Mit 105 noch aktiver Zeitzeuge
8. November 2019
Abschied vom KZ-Überlebenden Marko Feingold aus Salzburg
Es schien immer eine Art Wunder, wenn ein hundertjähriger kleiner Mann flink die Stufen zur oberbayerischen Gedenkstätte Surberg bei Traunstein hochging und dann in seinem Grußwort an die Versammelten noch um Entschuldigung bat, dass er es nicht früher geschafft hatte. Mit dem Auto von der Gedenkfeier im österreichischen Mauthausen nun hierher nach Surberg.
Kurz und bündig las er in seinem Grußwort dann oft Politikern die Leviten, wenn sie wieder einmal rechte Sprüche klopften oder die Nazivergangenheit endgültig ruhen lassen wollten – und nicht selten würzte er diese Ansprachen auch mit seinen humorvollen Bemerkungen.
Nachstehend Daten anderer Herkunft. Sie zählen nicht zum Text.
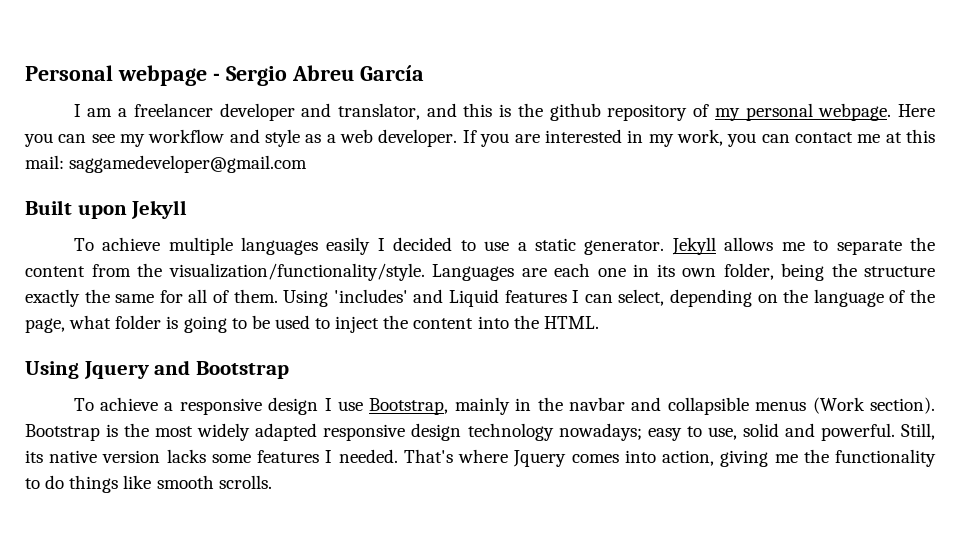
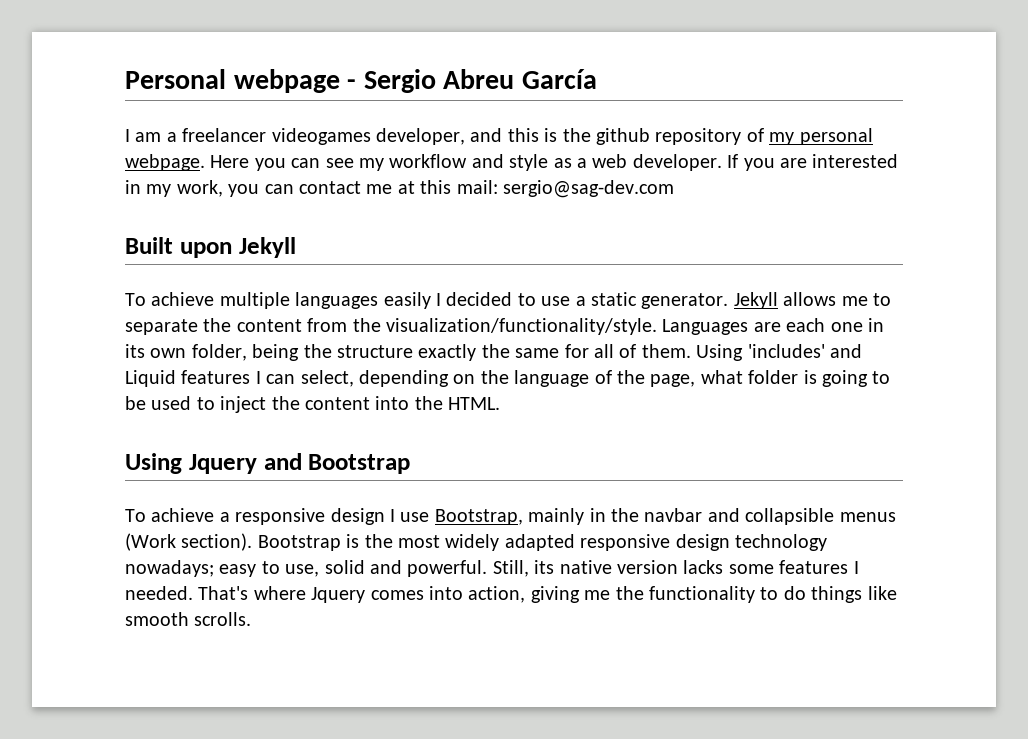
[219,103,421,121] developer and translator, -> [271,128,465,145] videogames developer,
[69,155,308,173] saggamedeveloper@gmail.com -> [502,180,674,198] sergio@sag-dev.com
So kannten Teilnehmer der Gedenkfeiern in Surberg diesen Marko Feingold, der nun mit 106 Jahren am 19. September in Salzburg verstorben ist. Seit Jahrzehnten war es ihm und seiner Frau Hanna ein Anliegen, dieses Gedenken im Nachbarland zu unterstützen. So verliert auch die Traunsteiner VVN-BdA einen wichtigen Begleiter ihrer Arbeit. Trauerbekundungen weit über Österreich hinaus zeigen die große Bedeutung, die Marko Feingold als einer der ältesten und aktivsten Zeitzeugen des Naziterrors besaß. Bis zum letzten Jahr war er unermüdlich vor Schülern und Studenten tätig – von Salzburg bis Wien, München oder Auschwitz. Nicht allein, um von seiner Leidenszeit zu erzählen, sondern vor allem, um auf die heutige Verantwortung für Menschenrechte und weltweiten Frieden hinzuweisen.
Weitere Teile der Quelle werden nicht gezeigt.